BEGIN EXTRACTED INFORMATION

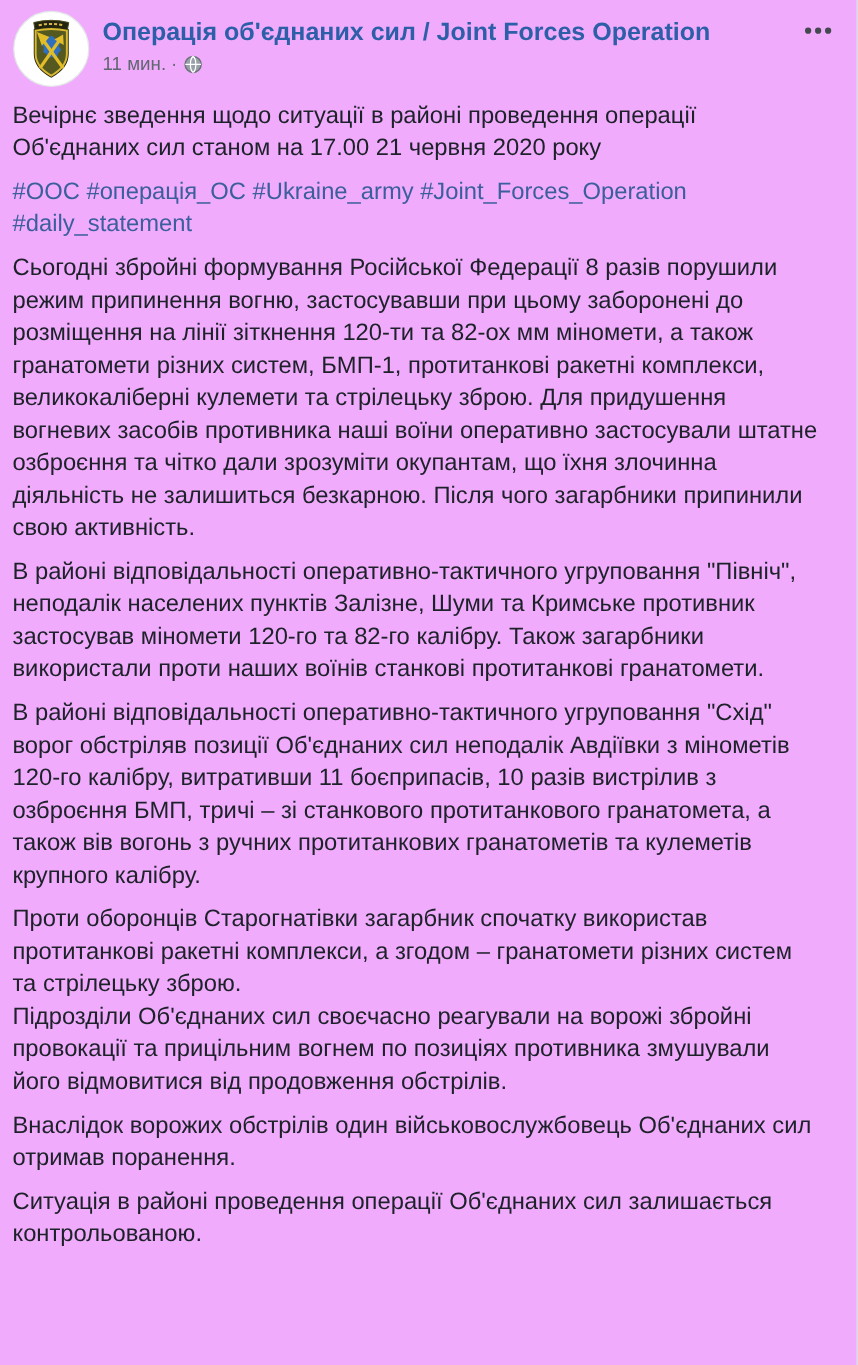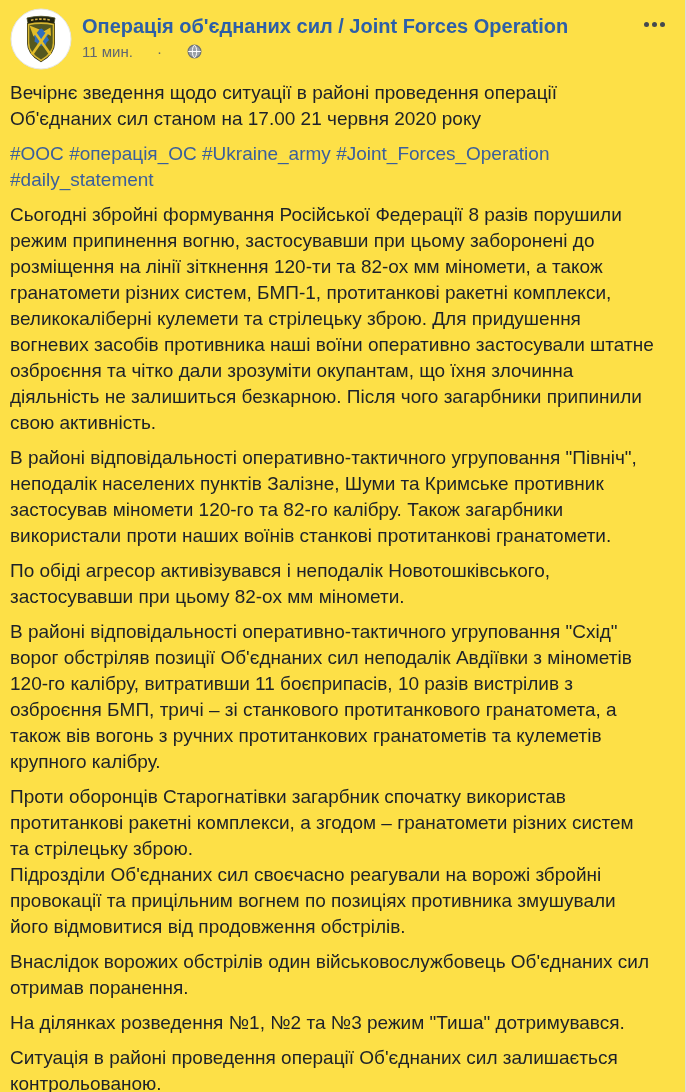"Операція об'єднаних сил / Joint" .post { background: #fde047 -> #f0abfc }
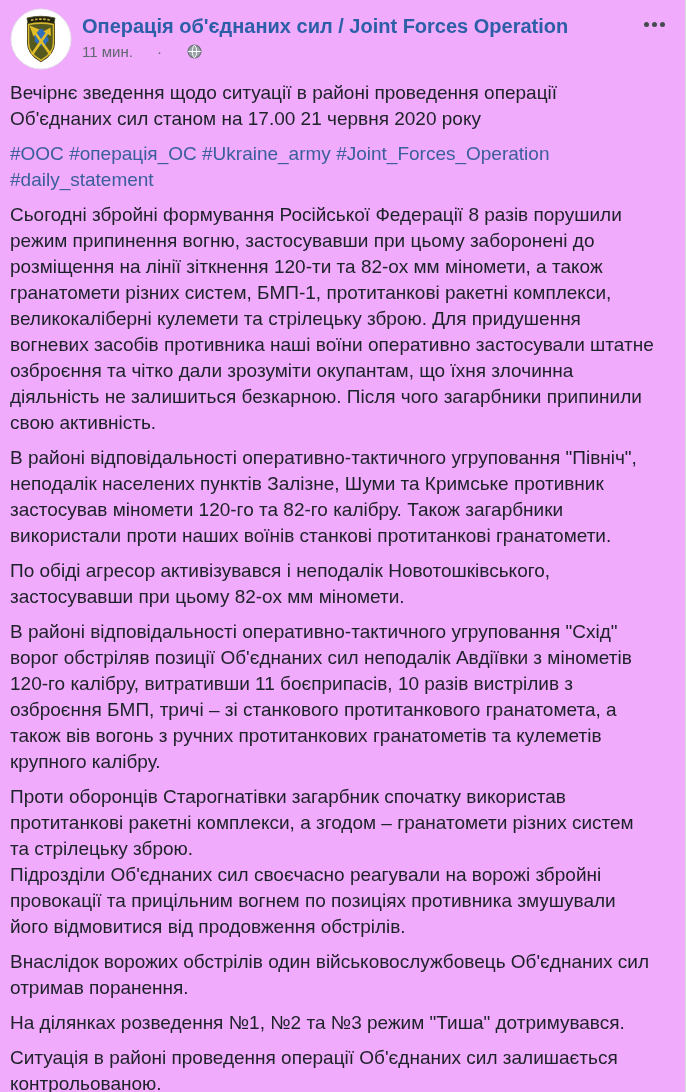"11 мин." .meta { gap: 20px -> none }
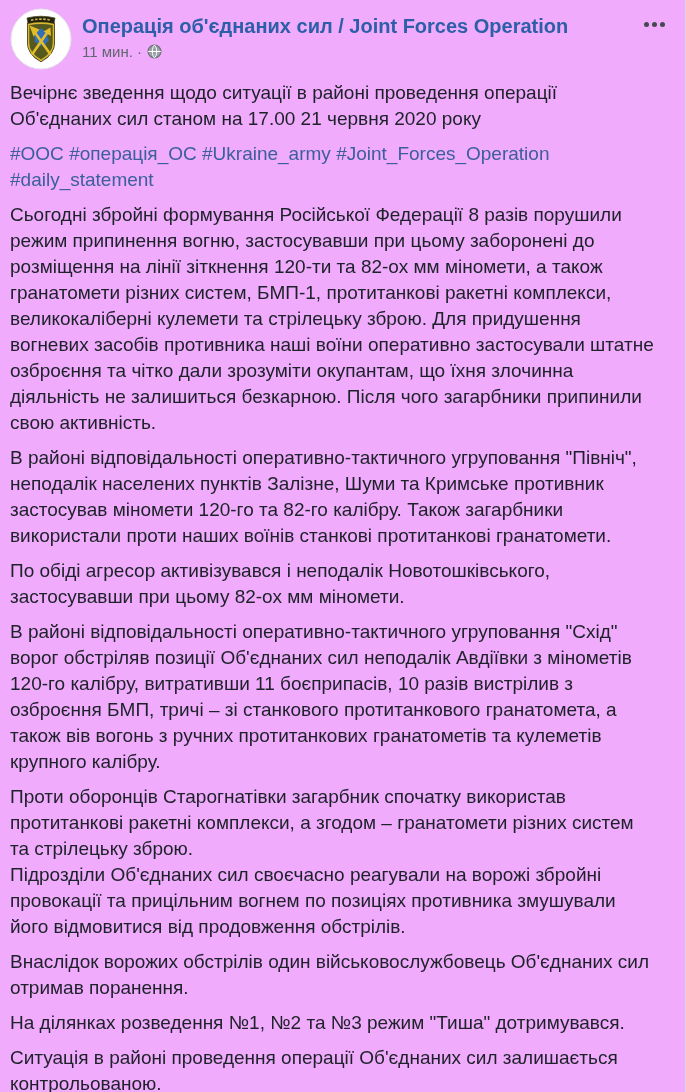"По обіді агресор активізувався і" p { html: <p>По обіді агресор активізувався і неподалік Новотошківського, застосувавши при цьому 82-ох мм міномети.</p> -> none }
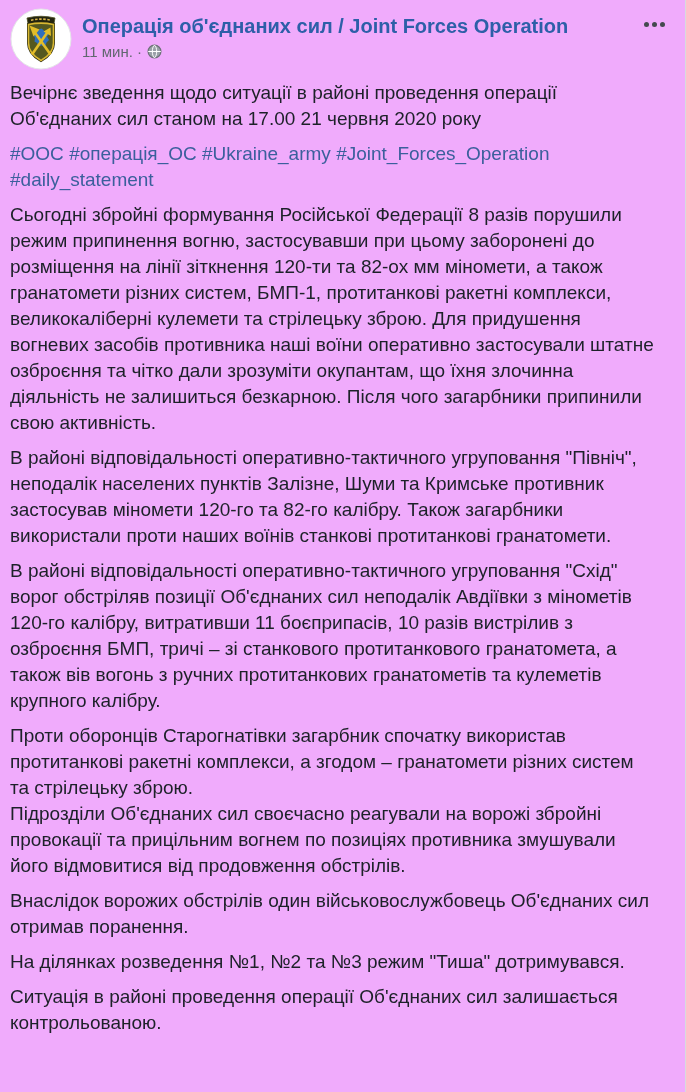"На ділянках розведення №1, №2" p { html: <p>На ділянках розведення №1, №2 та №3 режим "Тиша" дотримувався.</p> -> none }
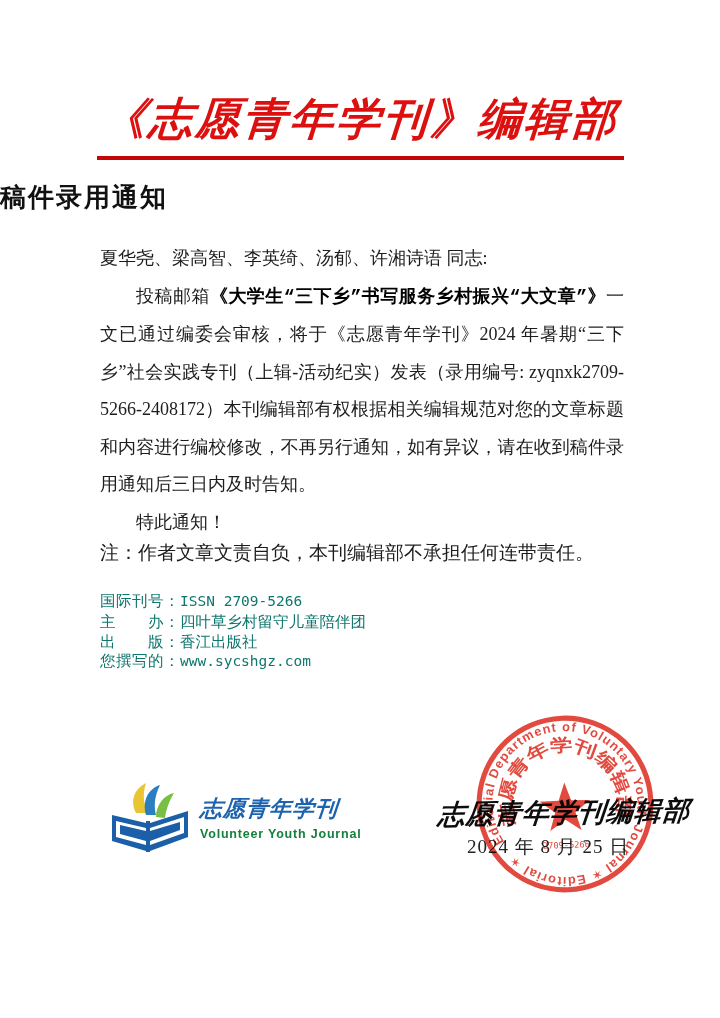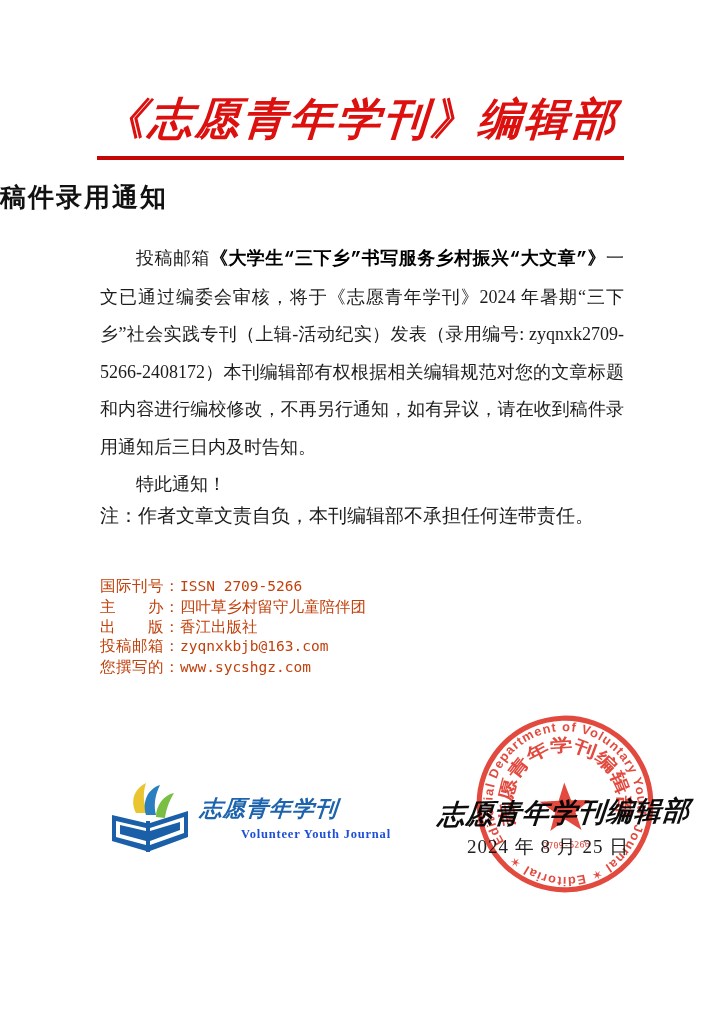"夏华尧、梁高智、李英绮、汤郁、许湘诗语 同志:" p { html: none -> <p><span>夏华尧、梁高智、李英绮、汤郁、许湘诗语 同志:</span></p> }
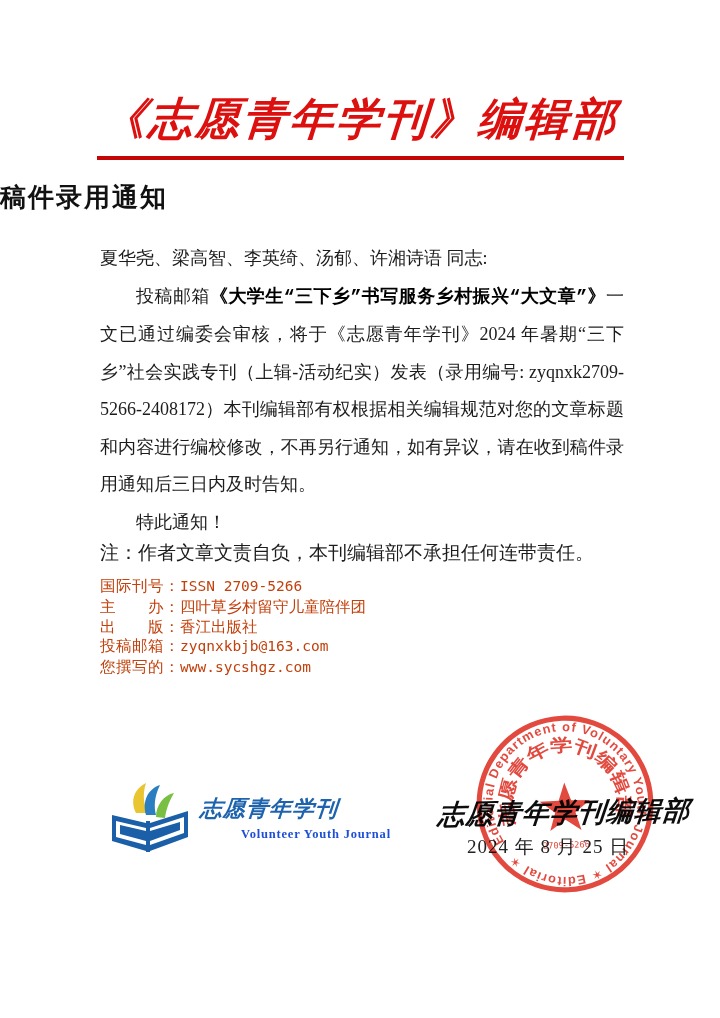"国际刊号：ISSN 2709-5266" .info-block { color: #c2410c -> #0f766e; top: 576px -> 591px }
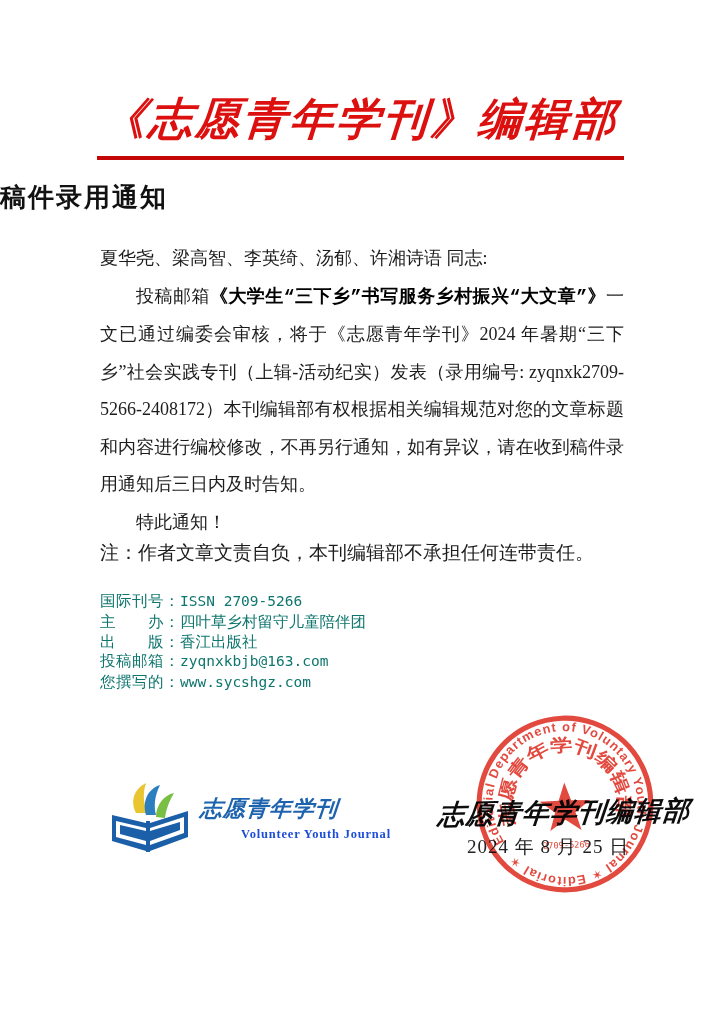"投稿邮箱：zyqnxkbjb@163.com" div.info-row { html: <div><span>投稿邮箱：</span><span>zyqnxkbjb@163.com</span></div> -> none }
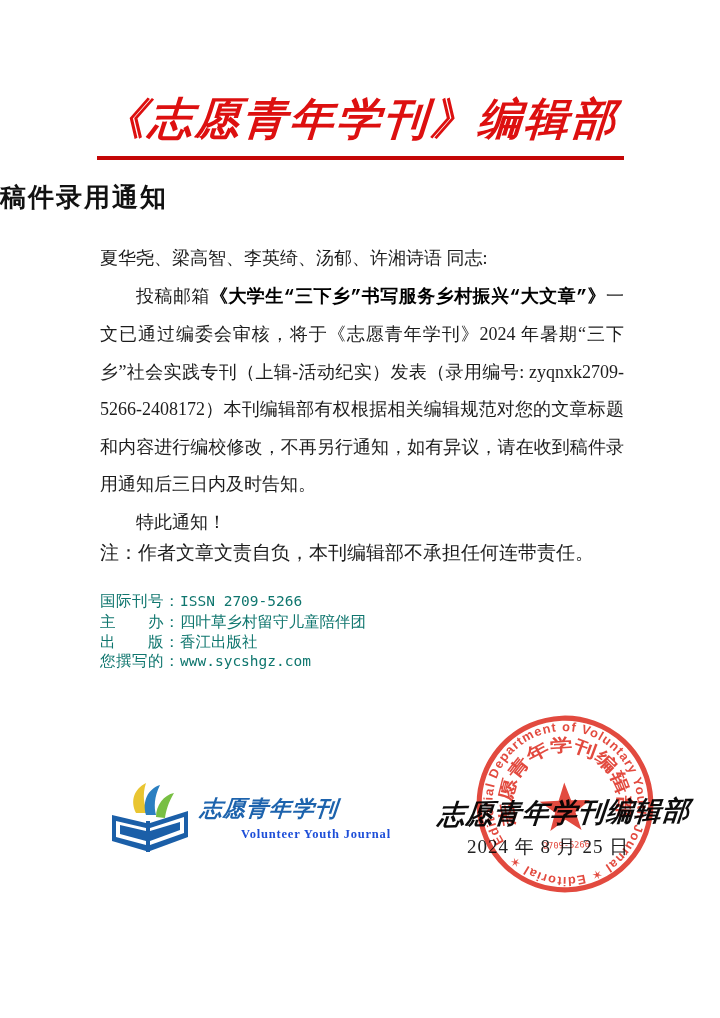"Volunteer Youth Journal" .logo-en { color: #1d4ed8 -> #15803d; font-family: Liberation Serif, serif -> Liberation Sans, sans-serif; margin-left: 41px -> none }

END EXTRACTED INFORMATION

_ASSIGNMENT_. Your answer must be an exact repeat of the records above, with no pictures in it.

_RESPONSE_.
"Операція об'єднаних сил / Joint" .post { background: #fde047 -> #f0abfc }
"11 мин." .meta { gap: 20px -> none }
"По обіді агресор активізувався і" p { html: <p>По обіді агресор активізувався і неподалік Новотошківського, застосувавши при цьому 82-ох мм міномети.</p> -> none }
"На ділянках розведення №1, №2" p { html: <p>На ділянках розведення №1, №2 та №3 режим "Тиша" дотримувався.</p> -> none }
"夏华尧、梁高智、李英绮、汤郁、许湘诗语 同志:" p { html: none -> <p><span>夏华尧、梁高智、李英绮、汤郁、许湘诗语 同志:</span></p> }
"国际刊号：ISSN 2709-5266" .info-block { color: #c2410c -> #0f766e; top: 576px -> 591px }
"投稿邮箱：zyqnxkbjb@163.com" div.info-row { html: <div><span>投稿邮箱：</span><span>zyqnxkbjb@163.com</span></div> -> none }
"Volunteer Youth Journal" .logo-en { color: #1d4ed8 -> #15803d; font-family: Liberation Serif, serif -> Liberation Sans, sans-serif; margin-left: 41px -> none }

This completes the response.